Guy Harvey- Print "Oasis in the Blue" Framing by the Gonzales Family & 2 other gist certificates for prints

Brett Smith-2 Prints "Double Take" & "Shell Island" Framing by the Gonzales Family
Sam Caldwell- 3 prints "Traditional Continued", "Yellow Mouth in Mud" & "Big Red in Mud" Framing by the Gonzales Family

1 Night @ Quiet Oaks Bed and Breakfast (for 2) 1 Guided Kayak Trip (for 2)-Donated by Mary Jean and Gulf Coast Kayak Adventures

Robert Curbello-Metal art (3) fish Texas Slam

Capt. John Angler Products: 10 G.P.S. Hot Spot Down Loads

Texas Saltwater Fishing Magazine: 3 certificates good for a 1 year free subscription, Custom Duffel bag, Hat, & T-Shirt

La Quinta Inn-2 Nights stay in any La Quinta Inn-U.S. only

Capt. Mike Lowe- Off Shore guided fishing trip (must be taken during the week).

Capt. Hank-guided bay fishing trip with Capt.
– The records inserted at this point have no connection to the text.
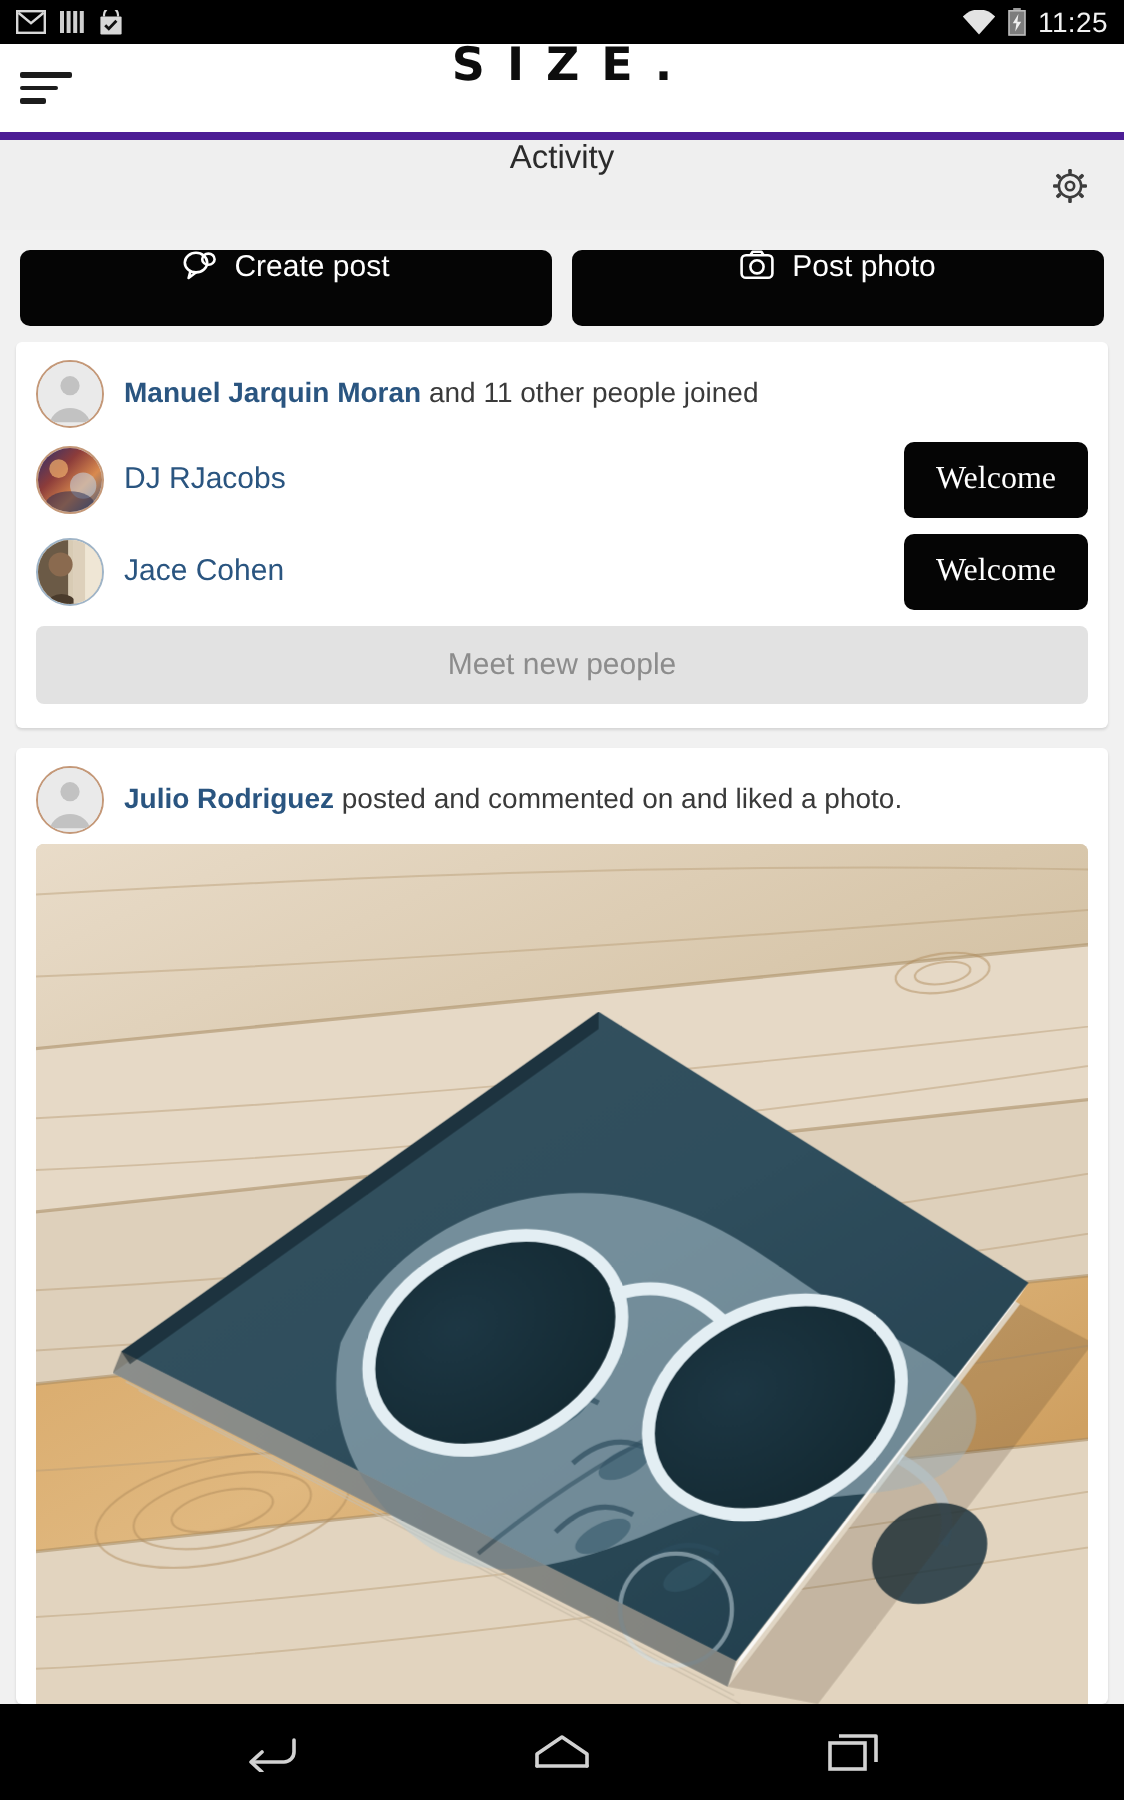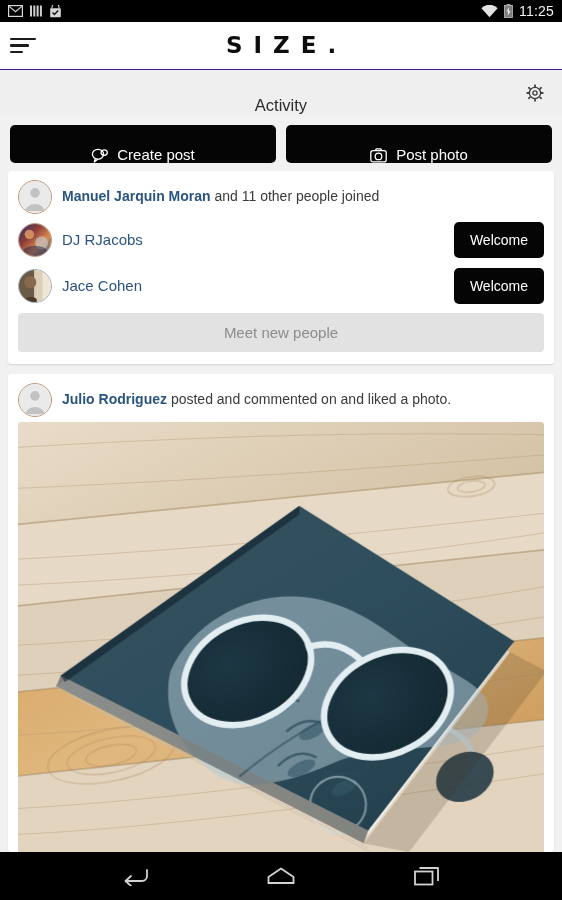--- a/index.html
+++ b/index.html
@@ -39,23 +39,22 @@
     font-family: Liberation Sans, sans-serif;
   }
   .sb-ico { display: block; }
 
   
   .brandbar {
     height: 48px;
     background: #ffffff;
     position: relative;
     display: flex;
-    align-items: center;
     flex: 0 0 48px;
-    border-bottom: 1px solid #4c1d95;
+    border-bottom: 4px solid #4c1d95;
   }
   .hamburger {
     position: absolute;
     left: 8px;
     top: 50%;
     transform: translateY(-50%);
     width: 30px;
     height: 22px;
     display: flex;
     flex-direction: column;
@@ -79,21 +78,21 @@
     padding-left: 11px;
     line-height: 1;
   }
 
   
   .activitybar {
     height: 45px;
     background: #efefef;
     position: relative;
     display: flex;
-    align-items: flex-end;
+    align-items: flex-start;
     justify-content: center;
     flex: 0 0 45px;
   }
   .activity-title {
     font-size: 16.5px;
     color: #2b2b2b;
   }
   .gear-btn {
     position: absolute;
     right: 14px;
@@ -117,21 +116,21 @@
   }
   .act-btn {
     flex: 1 1 0;
     height: 38px;
     background: #050505;
     border: none;
     border-radius: 5px;
     color: #fff;
     font-size: 15px;
     display: flex;
-    align-items: flex-end;
+    align-items: flex-start;
     justify-content: center;
     gap: 9px;
     cursor: pointer;
     font-family: "Liberation Sans", sans-serif;
   }
 
   
   .feed {
     flex: 1 1 auto;
     overflow: hidden;
@@ -178,24 +177,24 @@
   }
   .uname { color: #2a5580; font-weight: bold; text-align: center; }
   .uname.reg { font-weight: normal; font-size: 15px; }
 
   .welcome-btn {
     flex: 0 0 auto;
     background: #050505;
     color: #fff;
     border: none;
     border-radius: 5px;
-    font-size: 14px;
+    font-size: 16px;
     padding: 10px 16px;
     cursor: pointer;
-    font-family: Liberation Sans, sans-serif;
+    font-family: Liberation Serif, serif;
   }
 
   .meet-bar {
     margin: 4px 10px 12px 10px;
     background: #e2e2e2;
     border-radius: 4px;
     height: 39px;
     display: flex;
     align-items: center;
     justify-content: center;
Hank

Palm Court Inn-1 night

Texas Lakes & Bay Magazine-3 subscriptions good for (1) 3 year- (1) 2 year- (1) 1 year

Duffelbags.com- (3) 24 quart Duffel Bag coolers

Silverstar jewelry- Pendants (To be announced)

Jim "Tortuga" Doyle-11 Custom Hand Writing Pens made from Fine Wood & some made with .270 Caliber polished brass and Antlers as well as a $500 donation straight to the Intrepid Fallen Heroes Fund!!!

Clems Rods and Reel Repair-2 free reel cleanings

Ego Nets- (1) Landing Net & (1) Wading Net

Hooters Restaurants- (2) 100 wing parties & (2) $25 dinner cards-not good for purchase of alcohol

Pine Crest Golf Course-1 Foursome and 2 dozen Precept Golf Balls

Lure Packages and sets from:Norton Lures, DOA Lures, Spivey Enterprises, & Livingston Lures

Johnson Saltwater Trolling Motor-Donated by Johnson Outdoors

Plano Tackle Boxes-donated by Plano

Aluminum Rods Racks for receiver-Donated by Rod racks.

James Avery Pendant-donated by James Avery.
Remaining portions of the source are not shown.